# Flaws on the rear element



## sagittariansrock (Jul 28, 2014)

Hi all
I just purchased an EF 100mm Macro USM (non-L) from a member on FredMiranda. The lens has very tiny pin-point flaws on both the front and rear elements, visible when a flashlight is pointed at them. They don't look like scratches, they are too small and superficial to be scratches- and they might only affect the coatings and not the glass. There are about half a dozen, and they are midway between the center and the edge on both elements.
My question is, will these affect the image, and if so, how can I test for it? The seller has agreed to take it back for a full refund but I don't want to return it unless I really see an adverse effect. Can someone please guide me on what to look for?
Thanks in advance.


----------



## Valvebounce (Jul 29, 2014)

Hi sagitariansrock. 
I think I saw an article by Roger at Lens Rentals I seem to recall that small damage to the front element was essentially irrelevant, it might cause flaring if shooting towards the sun just might. Large damage i.e. a cracked front element was only slightly detrimental to images quality. Marks on rear elements were more of a problem from memory. Might be worth you searching his blog, I quickly found this,
http://www.lensrentals.com/blog/2011/08/the-apocalypse-of-lens-dust
And this
http://www.lensrentals.com/blog/2008/10/front-element-scratches
Hope this helps, try not to get lost in his blog, it is incredibly easy to burn through time there because there is so much of interest there. 

Cheers Graham.



sagittariansrock said:


> Hi all
> I just purchased an EF 100mm Macro USM (non-L) from a member on FredMiranda. The lens has very tiny pin-point flaws on both the front and rear elements, visible when a flashlight is pointed at them. They don't look like scratches, they are too small and superficial to be scratches- and they might only affect the coatings and not the glass. There are about half a dozen, and they are midway between the center and the edge on both elements.
> My question is, will these affect the image, and if so, how can I test for it? The seller has agreed to take it back for a full refund but I don't want to return it unless I really see an adverse effect. Can someone please guide me on what to look for?
> Thanks in advance.


----------



## Mt Spokane Photography (Jul 29, 2014)

It might be tiny air bubbles. They used to be common and considered a sign that it was top quality glass. However, on the rear element could be a issue.

Its easy to test out, but if you feel uneasy, ask the seller to take it back.


----------



## sagittariansrock (Jul 29, 2014)

Thanks for the posts Graham.
However, I am wondering what changes in the images should I look for, in case of miniscule flaws (or, as they say, cleaning marks). I am sure they won't be as dramatic as so much dust or a sticky!
Mt Spokane, you say it is easy to test out- my question is how do I test it?

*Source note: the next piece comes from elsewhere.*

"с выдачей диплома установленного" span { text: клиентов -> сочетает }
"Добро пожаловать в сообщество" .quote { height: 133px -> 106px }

What should I look for? Thanks in advance!


----------



## LetTheRightLensIn (Jul 29, 2014)

are they spidery (like fungus?)


----------



## Aglet (Jul 29, 2014)

I went thru 4 of those 100mm macros until I found one that didn't have a lot of those sorts of flaws apparent on the internal lens elements.
Just looking into the back end of them, pointing towards the sun, I could see many such pinpoint flaws, more than could be counted, which appeared like coating flaws. Not sure if tiny bubbles as MSP suggests. They appeared considerably larger than the dust particles.
Turned out that the lens I kept was the oldest, most worn looking one I got for the cheapest from another photog. it had better contrast than the other 3 and I still have it.


----------



## Mt Spokane Photography (Jul 30, 2014)

sagittariansrock said:


> Thanks for the posts Graham.
> However, I am wondering what changes in the images should I look for, in case of miniscule flaws (or, as they say, cleaning marks). I am sure they won't be as dramatic as so much dust or a sticky!
> Mt Spokane, you say it is easy to test out- my question is how do I test it? What should I look for? Thanks in advance!



Imperfections on the rear lens element show up in images because they cast in focus shadows on the sensor. It could just be that the lens needs cleaning, or something more serious.

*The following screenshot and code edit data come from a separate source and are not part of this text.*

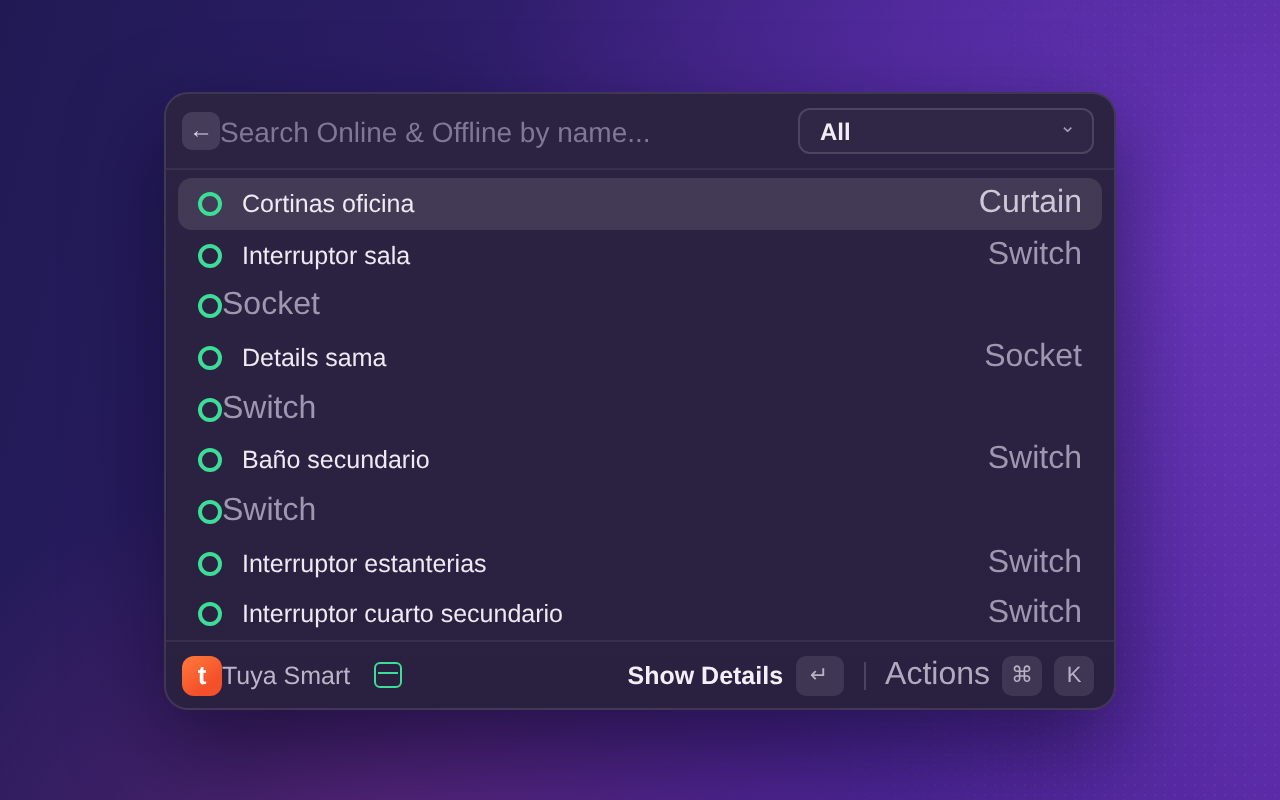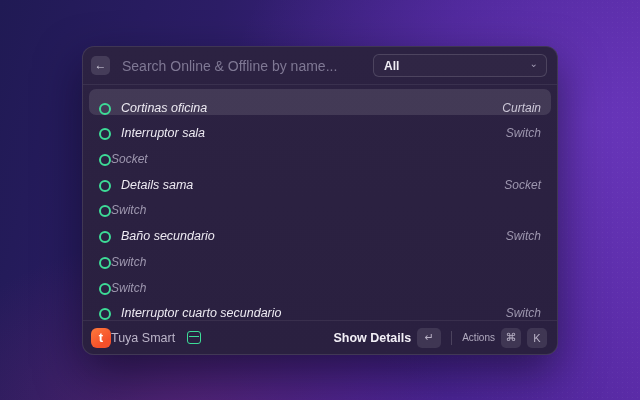"Search Online & Offline by" .search-input { margin-left: 12px -> 0 }
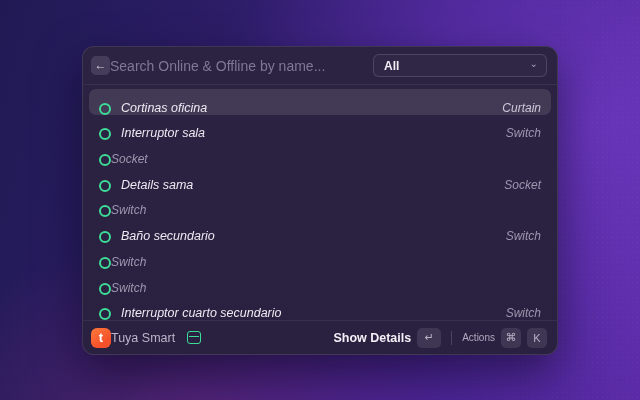"All" .filter-dropdown { width: 174px -> 148px }
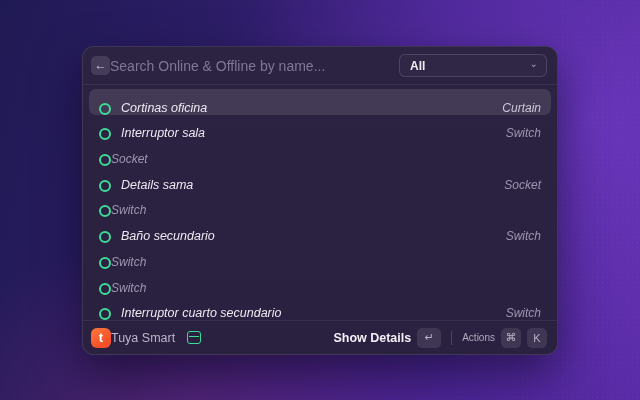"Cortinas oficina" .row { align-items: flex-end -> center; font-style: italic -> none }
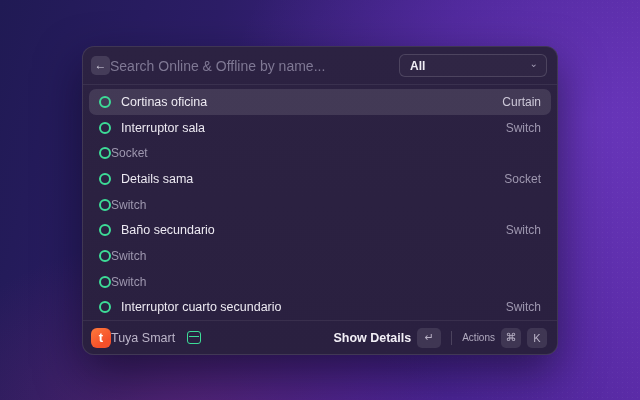"Curtain" .row-type { font-size: 12px -> 16px }
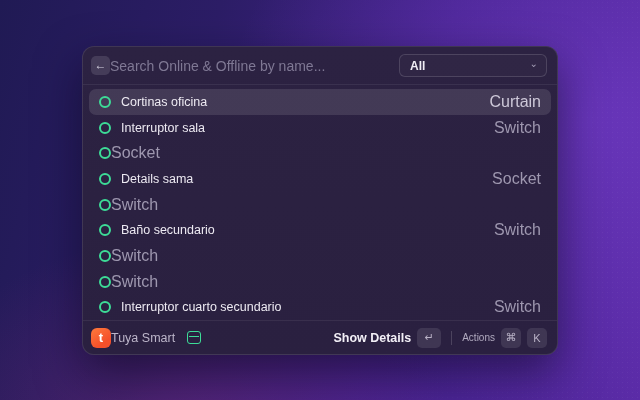"Interruptor estanterias" span.row-title { html: none -> <span>Interruptor estanterias</span> }
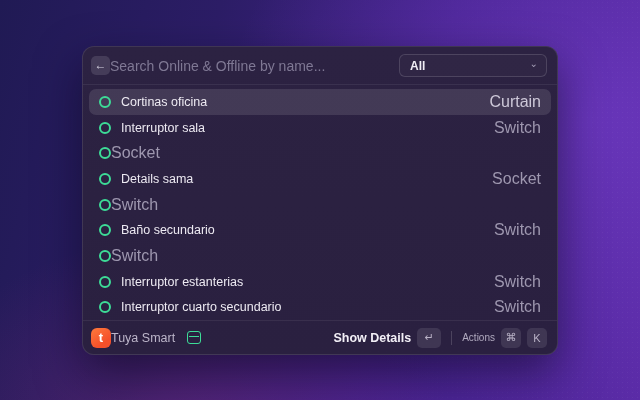"Actions" .action-secondary { font-size: 10px -> 16px }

In any event, you will take a hit when you go to resell it, so get the issue resolved.

Here is a link to one tester of a lens with particles on the rear element.

http://photographylife.com/the-effect-of-dust-on-lens-bokeh


----------



## sagittariansrock (Jul 31, 2014)

@LTRLI: They are tiny pin points. I shall test them under a microscope, but in general they reflect light only when lit from an angle and are too tiny to photograph.
@Aglet: I do see some dust between the elements when held up to the sun, but these spots are not visible. They are visible only when light is shone on them.
@MTS: I got the lens, otherwise perfect with box and OEM hood and accessories, for $ 350. I felt that is a really good price. I also tested the images with my limited experience- I couldn't find anything obvious even when I pixel peeped. So I am wondering which way to go. 

While I am leery of buying something with a potential problem, it seems unwise to let go of a nice deal, especially when I can't visualize the problem. :-\


----------